I'm just wondering how everyone feels about this, as I get older I have this sense of losing time, I don't mean being distracted, I mean time is running out. I find myself being very envious of my family and friends that were fortunate to land government jobs. Since we are mostly around the same age, they are all either retired or retiring. It's not that I don't think they deserve being retired, I just wish I could be retired as well. I actually like working but I wish it was part time, I feel like I'm missing out on life and I can't get that time back. I've reached that point in life where I am starting to see the light at the end of the tunnel, as a train barreling down on me.
I'm not trying to sound depressed or anything like that because I'm definitely not, it's just some days I will think to myself, "it's a beautiful day out, I only have a certain number of those left and I'm stuck in here working at a desk". This feeling is getting stronger and stronger, sometimes almost a sense of urgency to it.

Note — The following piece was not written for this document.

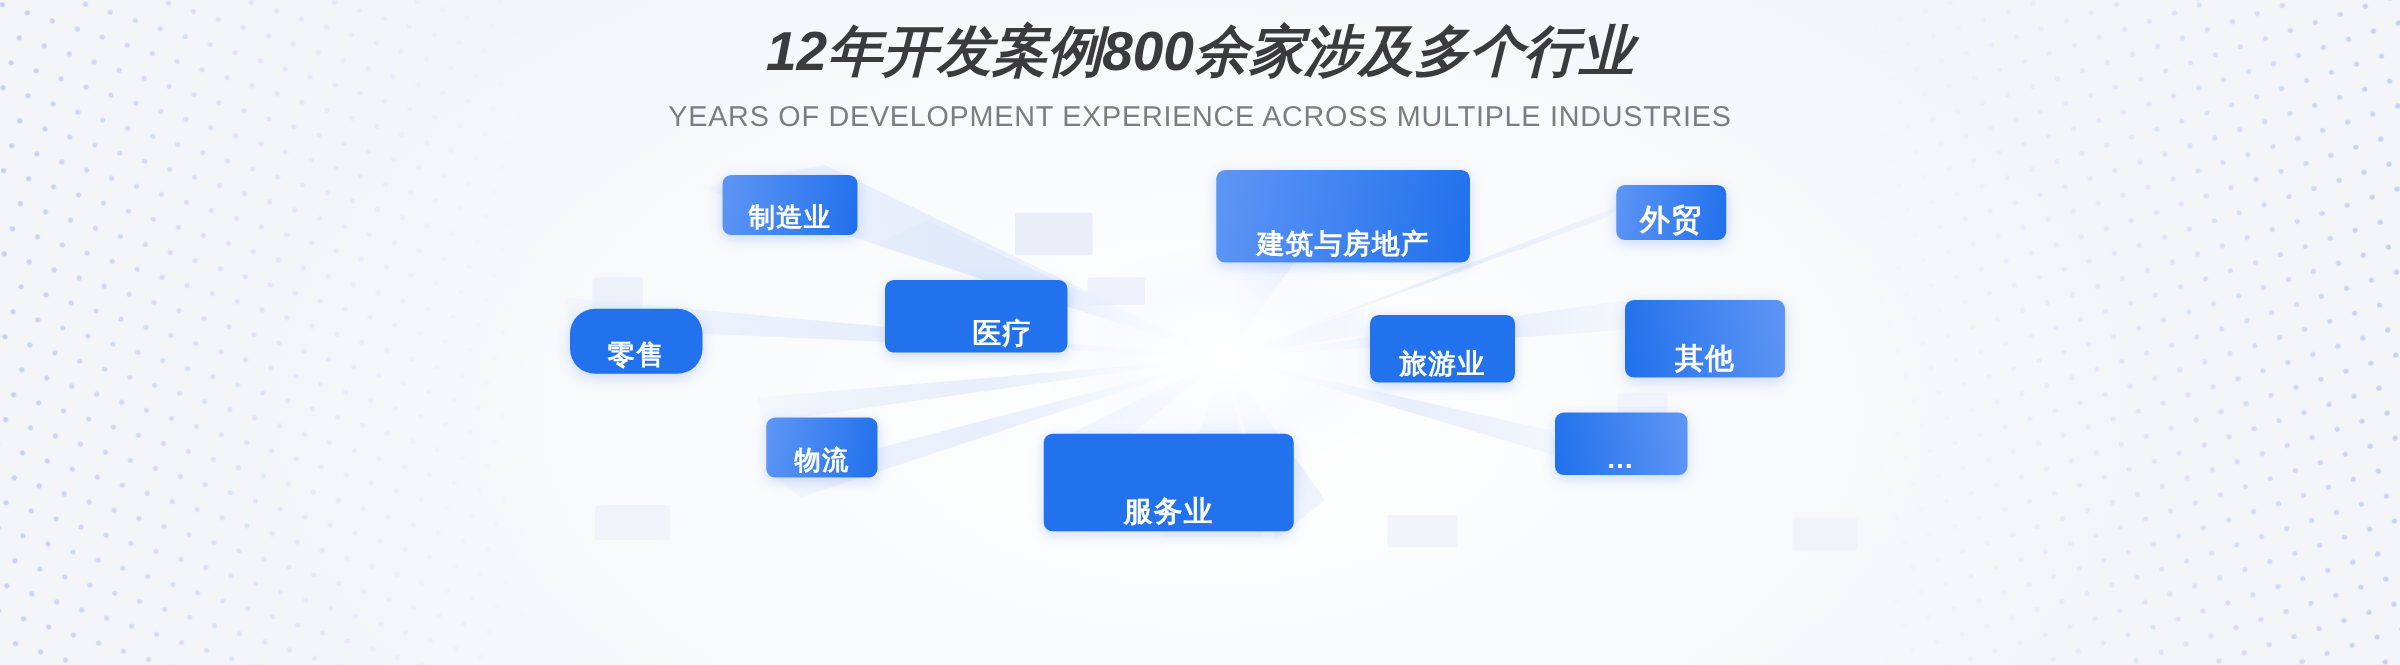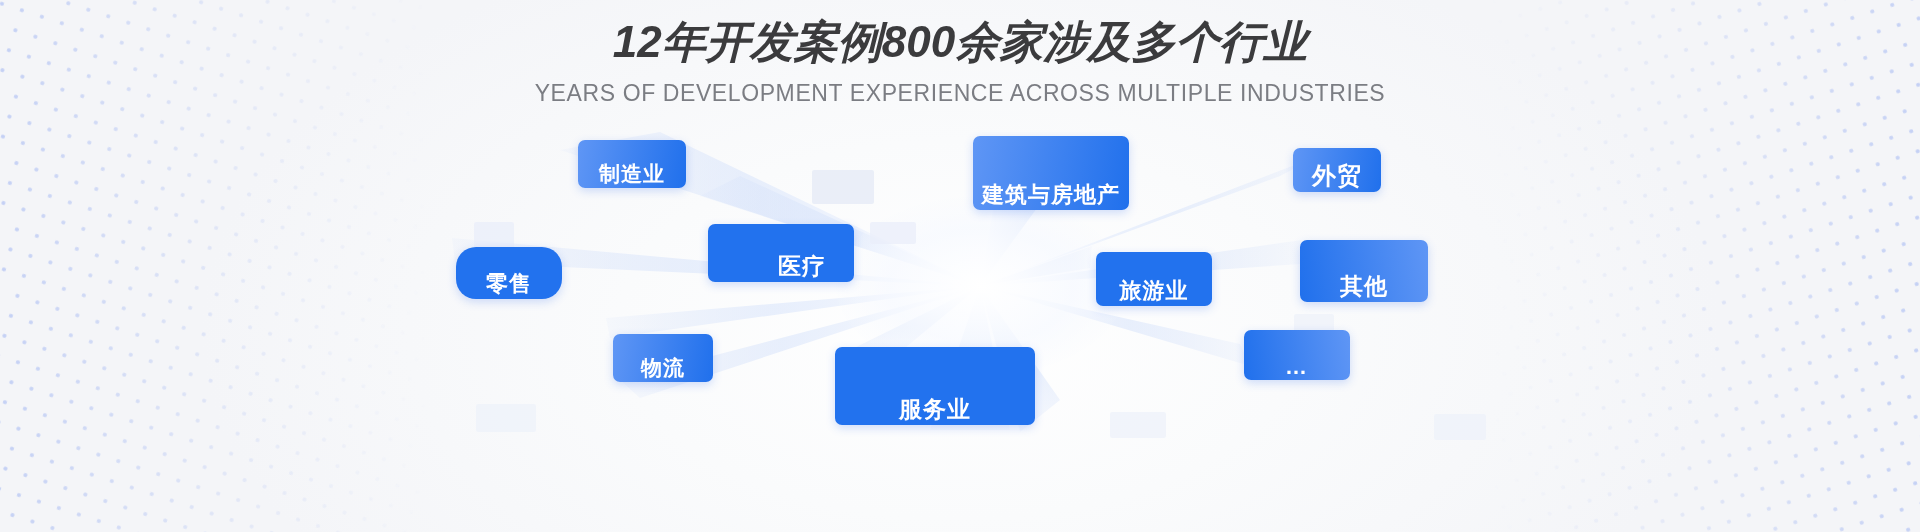"建筑与房地产" div.pill { width: 156px -> 203px }
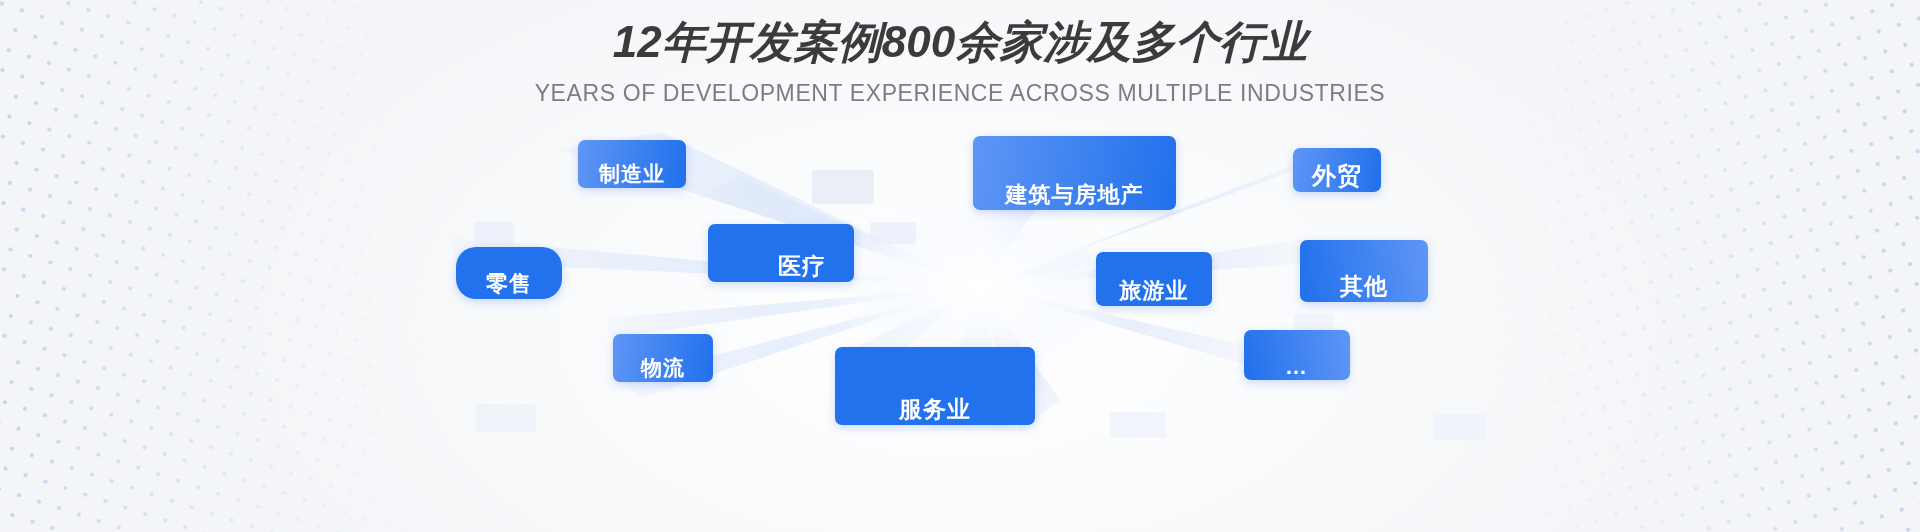"物流" div.pill { width: 100px -> 89px }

The other thing that gets to me is the way life can throw curve balls. Some of my older cousins and friends have done everything right, they took good care of their health, they had good jobs with benefits and pensions, they retired with no debts, they were about to start enjoying life.. but suddenly have been handed life altering illnesses, they will not be enjoying retirement. That is one thing I learned after how things turned out with my parents, you can never know how life will turn out.
It's a beautiful cool Saturday morning, I'm here at the farm. I am going out to enjoy my garden.